To model the frequency of insurance claims, we utilize a Zero-Inflated Negative Binomial (ZINB) Regression approach for the response variable ClaimNbResp
, which represents the count of insurance claims and is typically assumed to follow a Poisson distribution:
\[
\text{ClaimNbResp} \sim \text{Poisson}(\mu),
\]
where \(\mu\) represents the mean rate of claims. The ZINB approach is particularly well-suited for handling overdispersed data with excess zeros, offering a flexible, nonlinear modeling framework. Specifically, we express the natural logarithm of \(\mu\) as a linear combination of predictor variables, along with an adjustment for exposure:
\[
\log(\mu) = \beta_0 + \beta_1 \times \text{DrivAge} + \beta_2 \times \text{Gender} + \beta_3 \times \text{LicAge} +
\] \[
\beta_4 \times \text{BonusMalus} + \beta_5 \times \text{VehUsage} + \log(\text{Exposure}),
\]
where DrivAge
denotes the driver’s age, Gender
is a binary variable indicating the driver’s gender, LicAge
represents the age of the driving license, BonusMalus
captures the driver’s bonus-malus score, VehUsage
reflects the type of vehicle usage, and \(\log(\text{Exposure})\) adjusts for the exposure variable. The coefficients \(\beta_0, \beta_1, \beta_2, \beta_3, \beta_4, \beta_5\) are parameters to be estimated through the regression process.

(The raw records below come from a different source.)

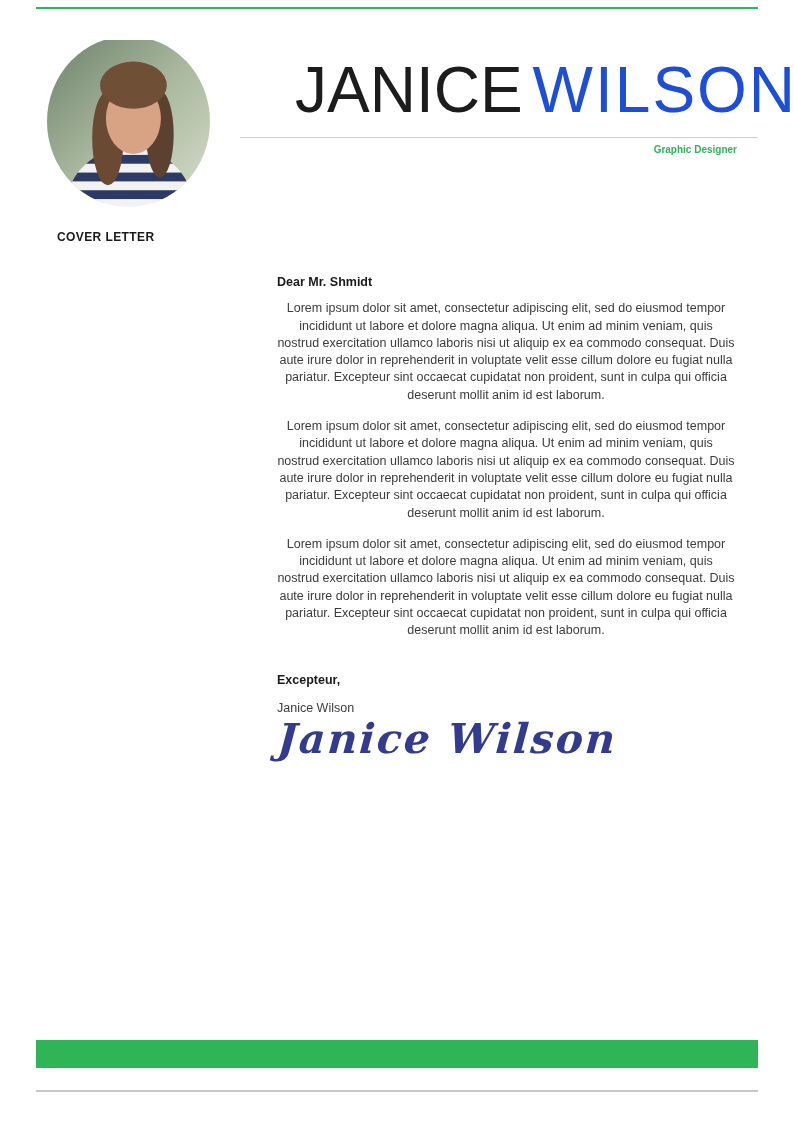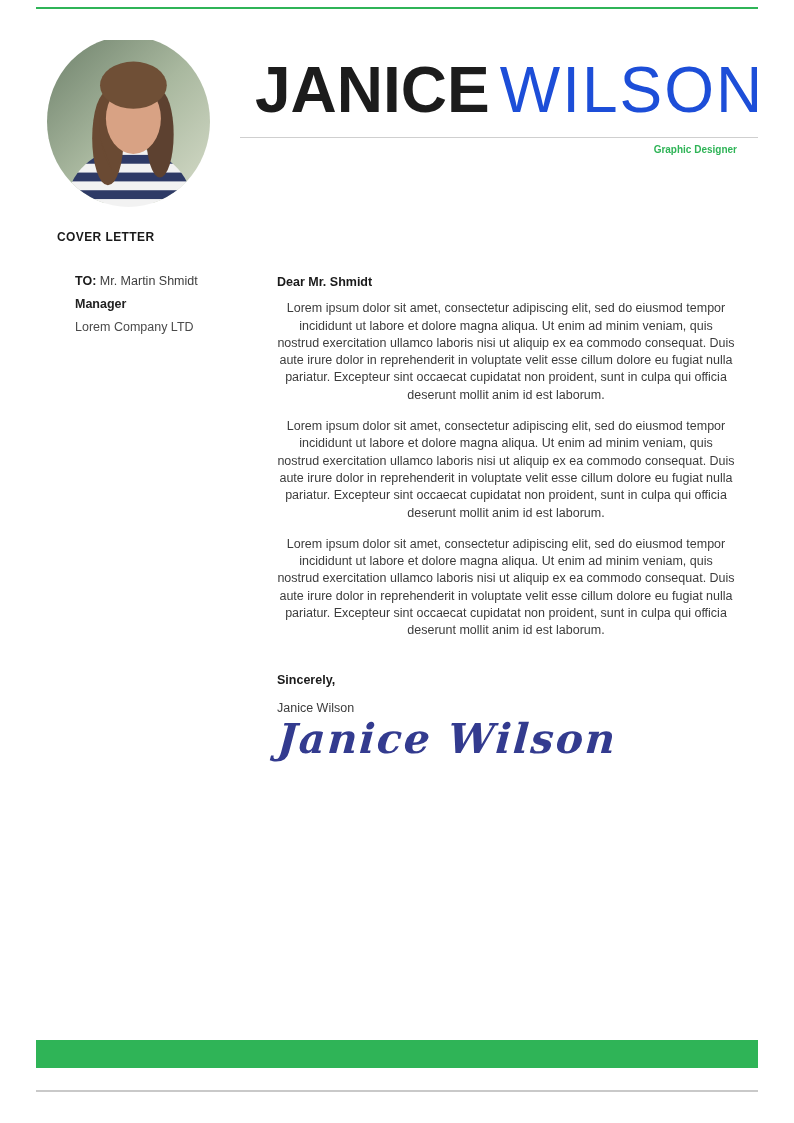--- a/index.html
+++ b/index.html
@@ -40,7 +40,7 @@
     white-space: nowrap;
     letter-spacing: 0px;
   }
-  .name .first { font-weight: 700; }
+  .name .first { font-weight: 400; margin-left: 40px; }
   .name .last  { font-weight: 400; margin-left: 10px; letter-spacing: 2px; color: #1d4ed8; }
 
   .header-rule {

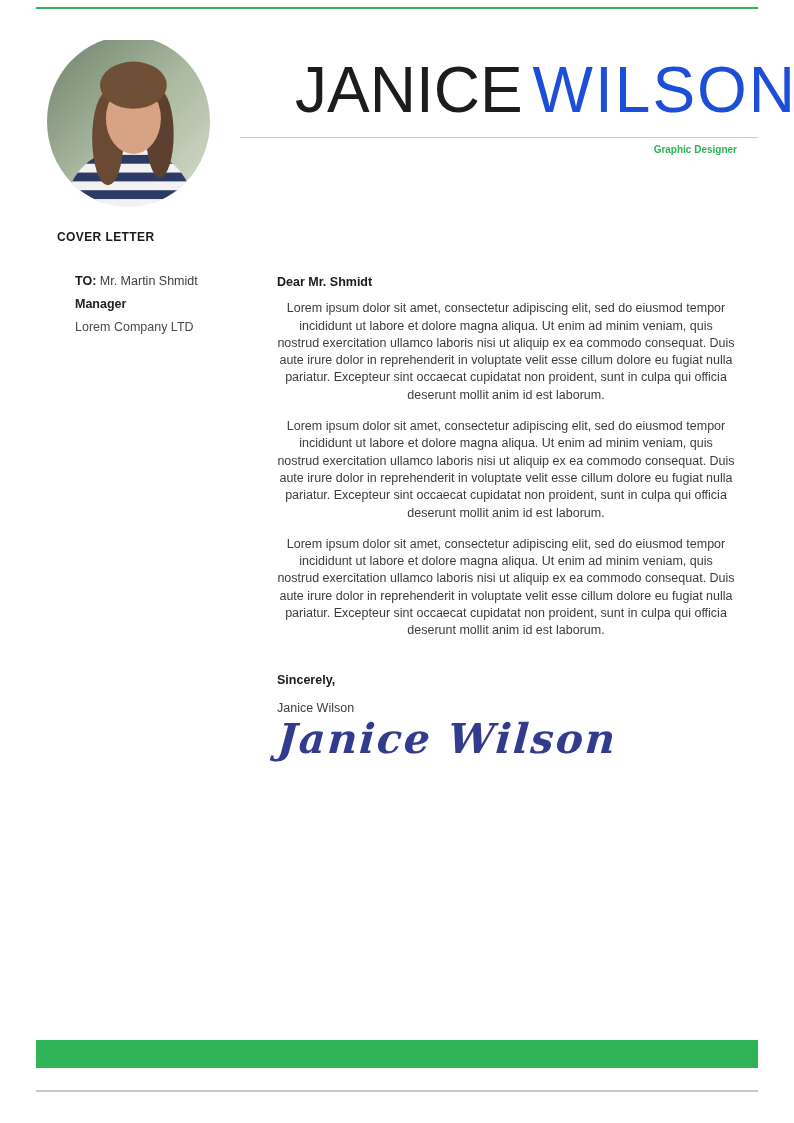--- a/index.html
+++ b/index.html
@@ -162,14 +162,6 @@
 
   <div class="cover-letter-label">COVER LETTER</div>
 
-  <div class="recipient">
-    <div class="line">
-      <span class="to-label">TO:</span>
-      <span class="to-name">Mr. Martin Shmidt</span>
-    </div>
-    <div class="line position">Manager</div>
-    <div class="line company">Lorem Company LTD</div>
-  </div>
 
   <div class="letter">
     <p class="salutation">Dear Mr. Shmidt</p>

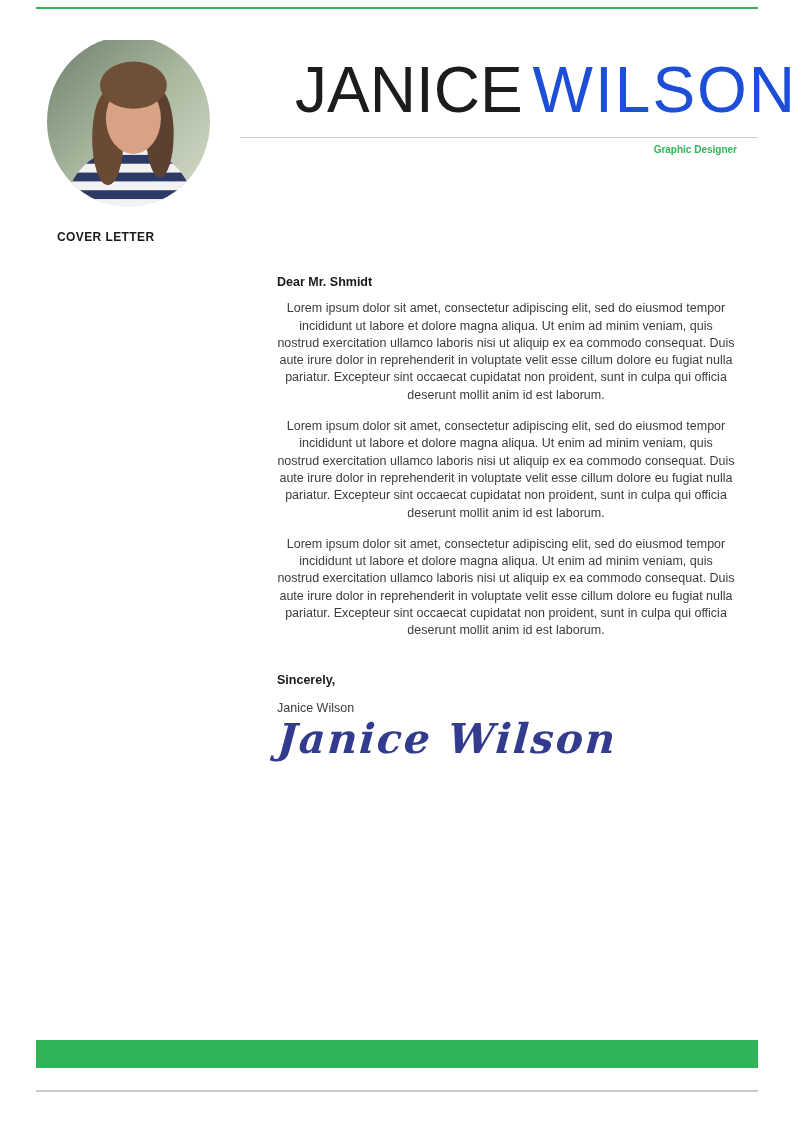--- a/index.html
+++ b/index.html
@@ -168,7 +168,7 @@
     <p class="body-paragraph">Lorem ipsum dolor sit amet, consectetur adipiscing elit, sed do eiusmod tempor incididunt ut labore et dolore magna aliqua. Ut enim ad minim veniam, quis nostrud exercitation ullamco laboris nisi ut aliquip ex ea commodo consequat. Duis aute irure dolor in reprehenderit in voluptate velit esse cillum dolore eu fugiat nulla pariatur. Excepteur sint occaecat cupidatat non proident, sunt in culpa qui officia deserunt mollit anim id est laborum.</p>
     <p class="body-paragraph">Lorem ipsum dolor sit amet, consectetur adipiscing elit, sed do eiusmod tempor incididunt ut labore et dolore magna aliqua. Ut enim ad minim veniam, quis nostrud exercitation ullamco laboris nisi ut aliquip ex ea commodo consequat. Duis aute irure dolor in reprehenderit in voluptate velit esse cillum dolore eu fugiat nulla pariatur. Excepteur sint occaecat cupidatat non proident, sunt in culpa qui officia deserunt mollit anim id est laborum.</p>
     <p class="body-paragraph">Lorem ipsum dolor sit amet, consectetur adipiscing elit, sed do eiusmod tempor incididunt ut labore et dolore magna aliqua. Ut enim ad minim veniam, quis nostrud exercitation ullamco laboris nisi ut aliquip ex ea commodo consequat. Duis aute irure dolor in reprehenderit in voluptate velit esse cillum dolore eu fugiat nulla pariatur. Excepteur sint occaecat cupidatat non proident, sunt in culpa qui officia deserunt mollit anim id est laborum.</p>
-    <p class="closing">Sincerely,</p>
+    <p class="closing">Excepteur,</p>
     <p class="sender-name">Janice Wilson</p>
     <div class="signature">Janice Wilson</div>
   </div>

In addition to the count component, the zero-inflation part of the model accounts for the probability of excess zeros via a logistic regression model:
\[
\text{Logit}(P(\text{zero})) = Z\gamma,
\]
where \(Z\) represents the matrix of covariates for the zero-inflation model, and \(\gamma\) is the vector of coefficients associated with these covariates.
In this framework, the intercept \(\beta_0\) and the coefficients \(\beta_1, \beta_2, \beta_3, \beta_4, \beta_5\) are estimated to quantify their effects on the expected rate of claims. The logistic regression component for zero inflation enhances the model’s capacity to capture complex, nonlinear relationships and the presence of excess zeros in the data, resulting in a more flexible and accurate model fit.
The theoretical and empirical histograms associated with a Poisson distribution are shown in Figure 1.
This Zero-Inflated regression model is used to predict NbClaim
(number of claims) with DrivAge
,LicAge
, Gender
, MariStat
(marital status), BonusMalus
, and VehUsage
as predictor variables.
Count Model (Poisson with Log Link):
In the count component of the model, the coefficients represent the estimated change in the log count of responsible claims (ClaimNbResp
) associated with each predictor level, relative to a reference level. For instance, the coefficients for drivers aged 25-40, 40-60, 50-70, and 70+ are all negative compared to the reference group (drivers younger than 25), indicating that older drivers are associated with a lower log count of responsible claims. The statistical significance of these coefficients (p < 0.05) underscores their importance in predicting the frequency of responsible claims, suggesting that age is a key factor in claim occurrence.
Zero-Inflation Model (Binomial with Logit Link):
The coefficients in the zero-inflation component model the log-odds of observing excess zeros (zero-inflation) versus non-excess zeros. The results indicate that older age groups (25-40, 40-60, 50-70, 70+) significantly reduce the log-odds of zero-inflation compared to the reference group (drivers younger than 25). This implies that younger drivers are more likely to contribute to the excess zeros in the data, potentially due to not filing claims despite having a higher risk profile.
The variables LicAge
and BonusMalus
also influence zero-inflation, with LicAge
slightly increasing the log-odds of zero-inflation, suggesting that more experienced drivers might be more likely to contribute to the excess zeros. Conversely, BonusMalus
significantly decreases the log-odds, indicating that drivers with higher bonus-malus scores are less likely to contribute to the excess zeros. Interestingly, the Gender
variable (Male) is not statistically significant in the zero-inflation model, suggesting that gender may not be a strong predictor of whether a claim is filed or not.
This analysis provides valuable insights into the factors that influence both the frequency of responsible claims and the likelihood of zero-inflation in the dataset, allowing for more nuanced risk assessments and pricing strategies.